Similar to MTTR, if the MTBF value is 0, the system is unlikely to fail and can be considered 100% reliable. However, as system failures do occur, a higher MTBF value indicates that the system or process is less likely to fail yet may still experience infrequent outages. An MTBF value above 0 (five to 10 hours or one to two days) means the system or process is much more likely to fail than if the MTBF is large (one to two years). Technology professionals aim for as high an MTBF value as possible yet must be prepared for more frequent failures.
Both MTTR and MTBF provide measurements on the performance and reliability of a system, process or other activity. Values for each metric, as described, can indicate situations where remedial action is needed.
How to reduce MTTR
Lower MTTR means a system or process performs well. Reducing MTTR for specific items begins with setting baseline MTTR that forms the starting point. Subsequent MTTR calculations compared to the baseline will show BCDR teams and admins if progress in system and process performance has been made.
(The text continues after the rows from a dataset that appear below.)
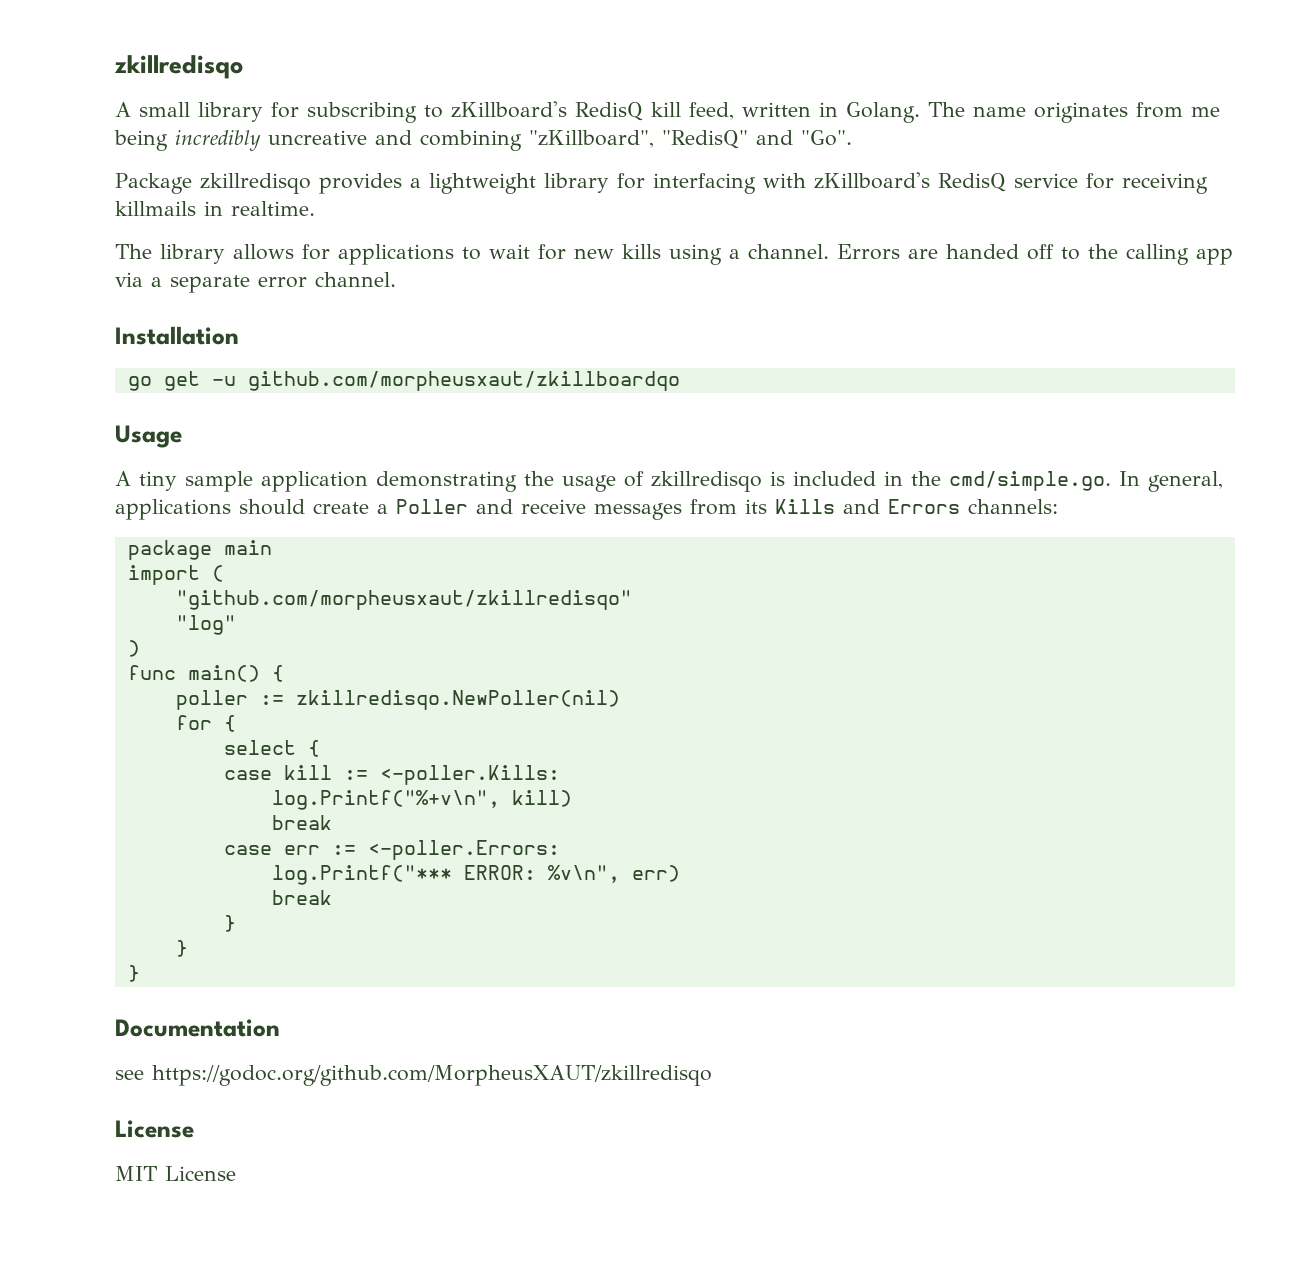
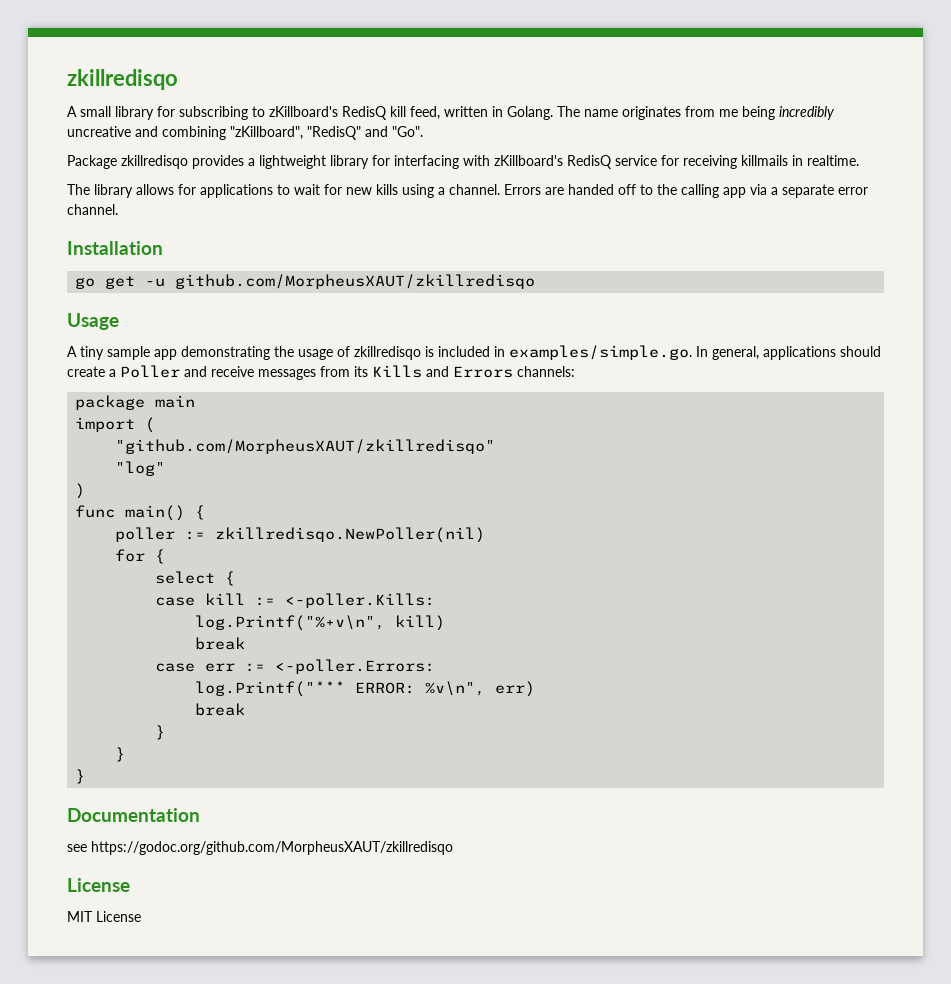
- go get -u github.com/morpheusxaut/zkillboardqo
+ go get -u github.com/MorpheusXAUT/zkillredisqo
- A tiny sample application demonstrating the usage of zkillredisqo is included in the cmd/simple.go. In general, applications should create a Poller and receive messages from its Kills and Errors channels:
+ A tiny sample app demonstrating the usage of zkillredisqo is included in examples/simple.go. In general, applications should create a Poller and receive messages from its Kills and Errors channels:
- "github.com/morpheusxaut/zkillredisqo"
+ "github.com/MorpheusXAUT/zkillredisqo"

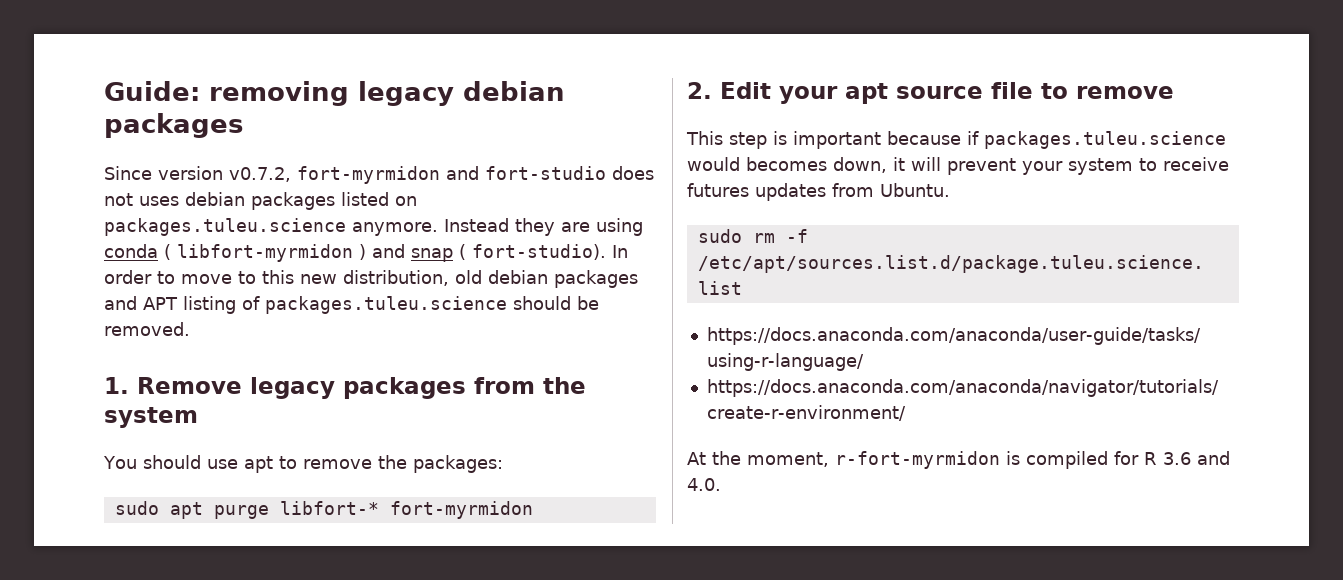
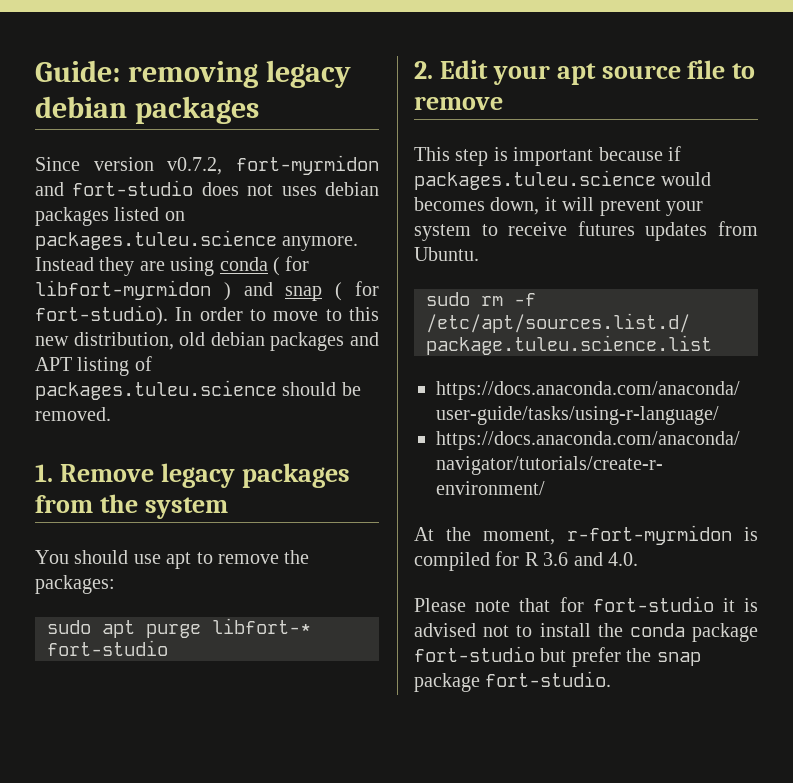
- Instead they are using conda ( libfort-myrmidon ) and snap ( fort-studio).
+ Instead they are using conda ( for libfort-myrmidon ) and snap ( for fort-studio).
- sudo apt purge libfort-* fort-myrmidon
+ sudo apt purge libfort-* fort-studio
+ Please note that for fort-studio it is advised not to install the conda package fort-studio but prefer the snap package fort-studio.

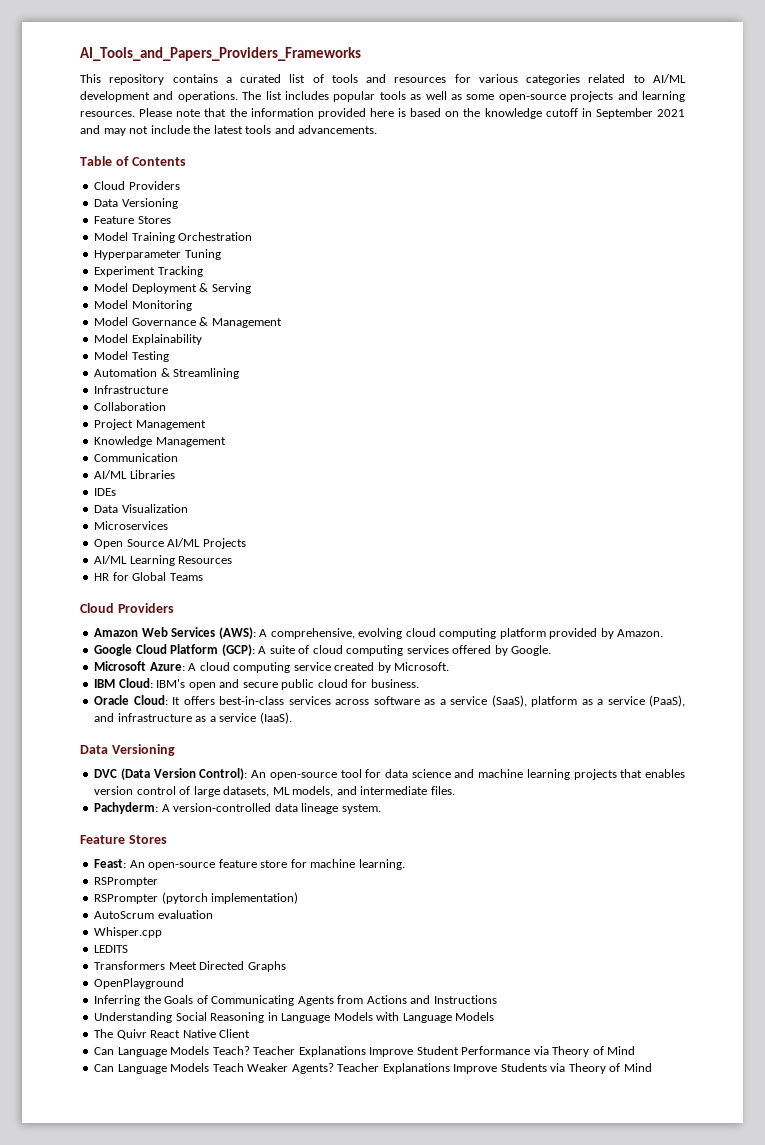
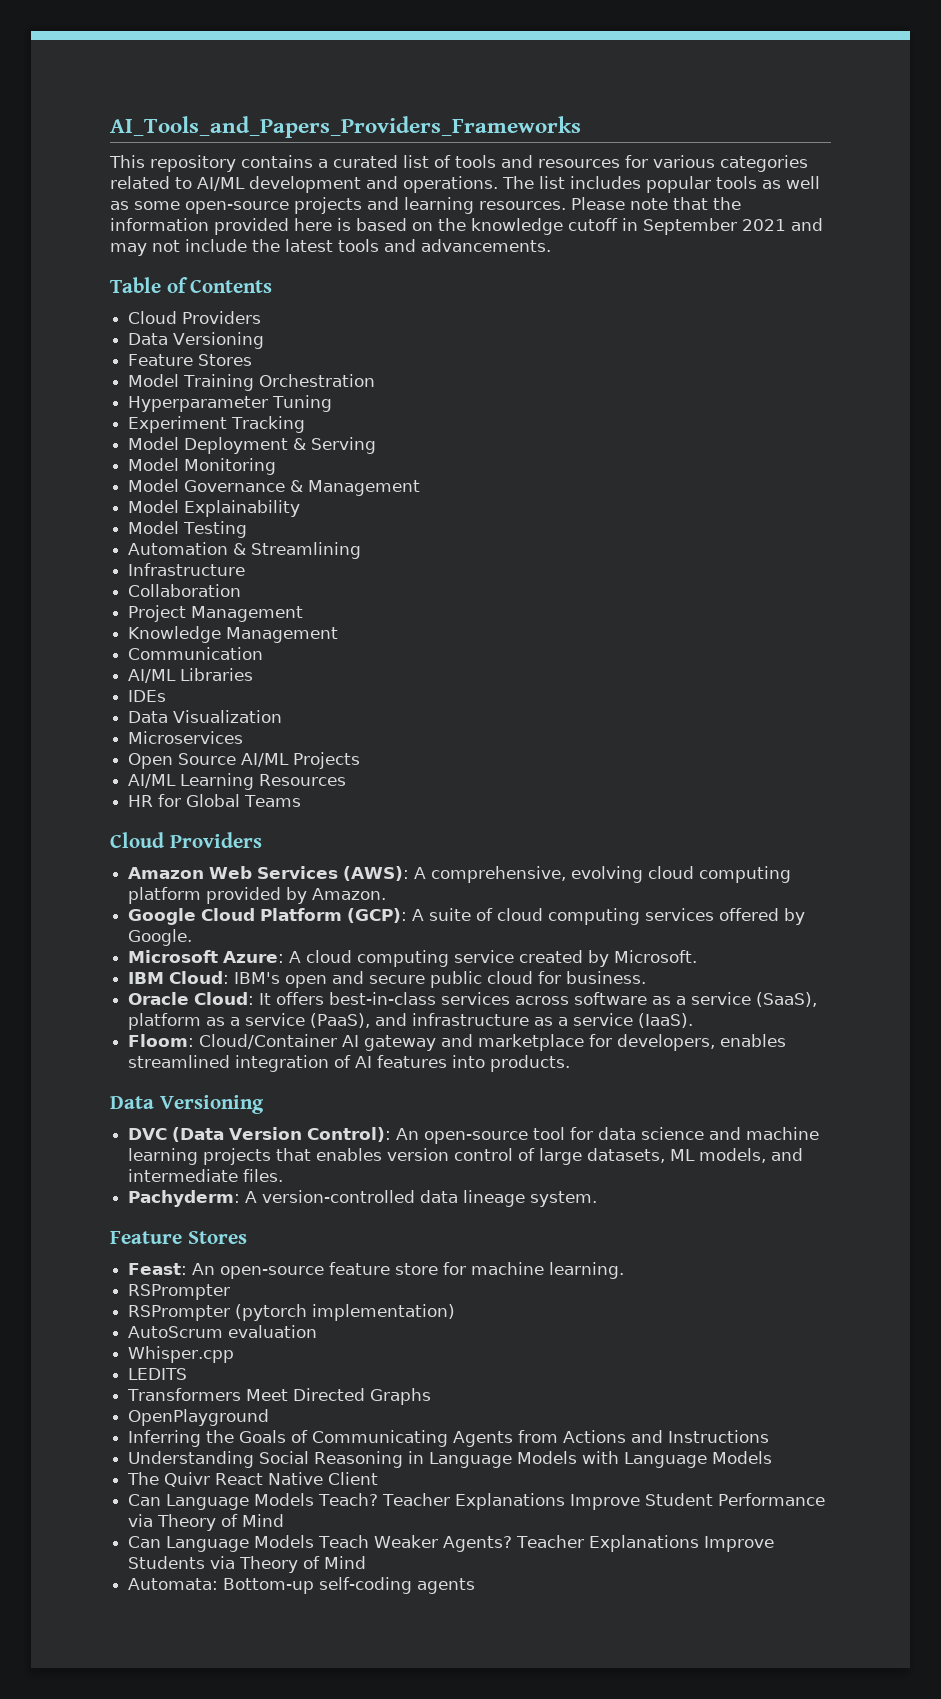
+ Floom: Cloud/Container AI gateway and marketplace for developers, enables streamlined integration of AI features into products.
+ Automata: Bottom-up self-coding agents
There are numerous actions an organization can take to reduce MTTR values. They include the following:
- build a supply of spare parts and components if a production component fails;
- conduct regular tests and performance reviews to ensure systems are working well;
- perform a business impact analysis to indicate which systems and processes are most critical, and calculate MTTR to monitor performance;
- add MTTR to other performance metrics, such as MTBF, recovery time objective and recovery point objective;
- deploy an optimized incident response plan that protects mission-critical assets and helps rapid response to any malfunction;
- deploy special rapid response teams that respond to system and process outages beyond an incident response team;
- install monitoring systems with sensors that can provide alerts when systems cease to perform properly;
- streamline help desk resources to simplify the reporting process, from problem detection to ticket submission;
- fully train equipment repair teams and train personnel to serve as backups; and
- update the change management process to minimize the chance for error, such as adding verification testing to ensure the system is working properly.